A jury in Washington, D.C. convicted Stone on Nov. 15 on charges that he made false statements to Congress regarding his conversations about WikiLeaks. He was also convicted on an obstruction charge and a witness tampering charge.

U.S. District Court Judge Amy Berman Jackson sentenced Stone to 40 months in prison on Feb. 20. He is scheduled to begin his sentence at the end of the month, though President Trump has signaled he may pardon his longtime associate.

Trump supporters have asserted that the case against Stone was a far cry from the alleged conspiracy that Special Counsel Robert Mueller was initially tasked to investigate.

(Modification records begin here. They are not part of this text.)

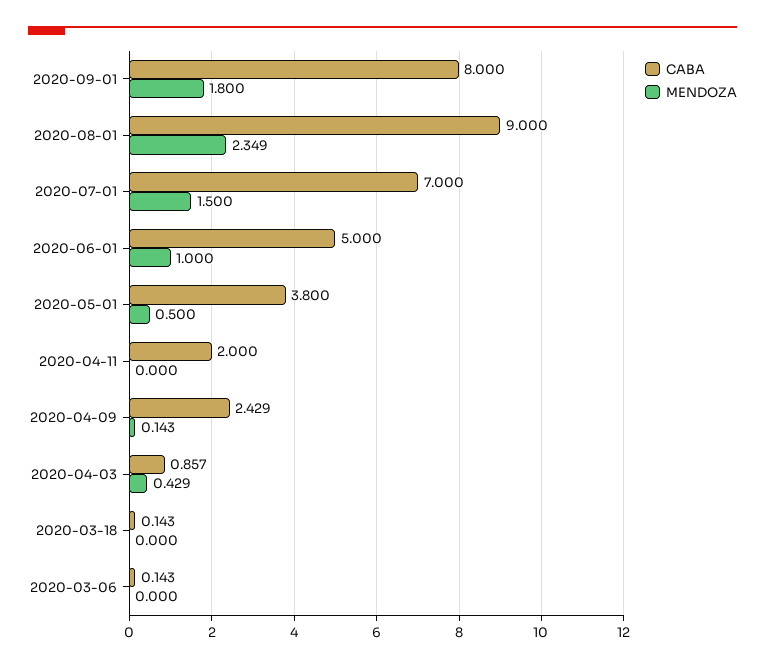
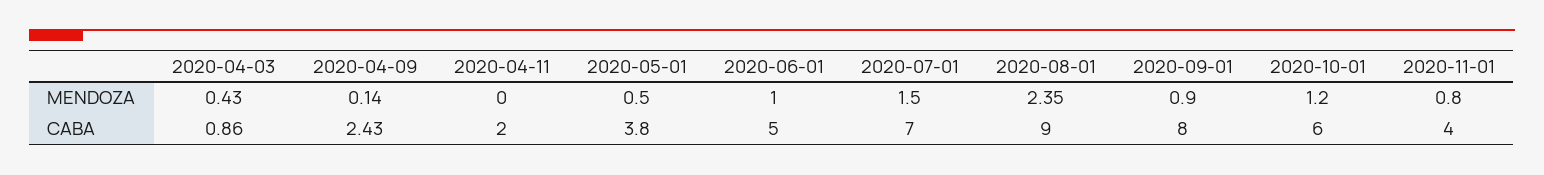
MENDOZA, 2020-09-01: 1.8 -> 0.9
CABA, 2020-03-18: 0.143 -> none
MENDOZA, 2020-03-18: 0 -> none
CABA, 2020-03-06: 0.143 -> none
MENDOZA, 2020-03-06: 0 -> none
MENDOZA, 2020-10-01: none -> 1.2
MENDOZA, 2020-11-01: none -> 0.8
CABA, 2020-10-01: none -> 6
CABA, 2020-11-01: none -> 4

Zelinsky, who is currently a prosecutor in the U.S. attorney’s office in Baltimore, played a key role in several prosecutions of Trump associates during the special counsel’s investigation, which he joined in June 2017.

He was involved in the investigation against George Papadopoulos, the former Trump campaign aide who served as a catalyst for the FBI’s investigation of the Trump campaign in July 2016. Though the FBI and Mueller team initially suspected that Papadopoulos was the key to Trump-Russia collusion, the former campaign aide ended up pleading guilty to a single charge of making false statements to the FBI regarding his contacts with a mysterious Maltese professor named Joseph Mifsud.

Prosecutors secured Papadopoulos’s plea deal relatively early in their investigation, on Oct. 5, 2017. By entering the plea agreement, Papadopoulos was prohibited from disclosing details of contacts he had with multiple confidential FBI sources in 2016.

A Justice Department inspector general’s report on the FBI’s investigation of the Trump team said that FBI agents failed to disclose exculpatory information from Papadopoulos’s conversations with one of the FBI informants, Stefan Halper, in applications to conduct surveillance on another Trump aide, Carter Page.

Like a vast majority of the prosecutors on the special counsel’s team, Zelinsky was an avowed Democrat. He wrote more than 50 articles between 2009 and 2014 for Huffington Post, the liberal news outlet. In one article in 2012 he declared his political affiliation, writing: “I’m a Democrat.”

A Justice Department spokeswoman declined to comment.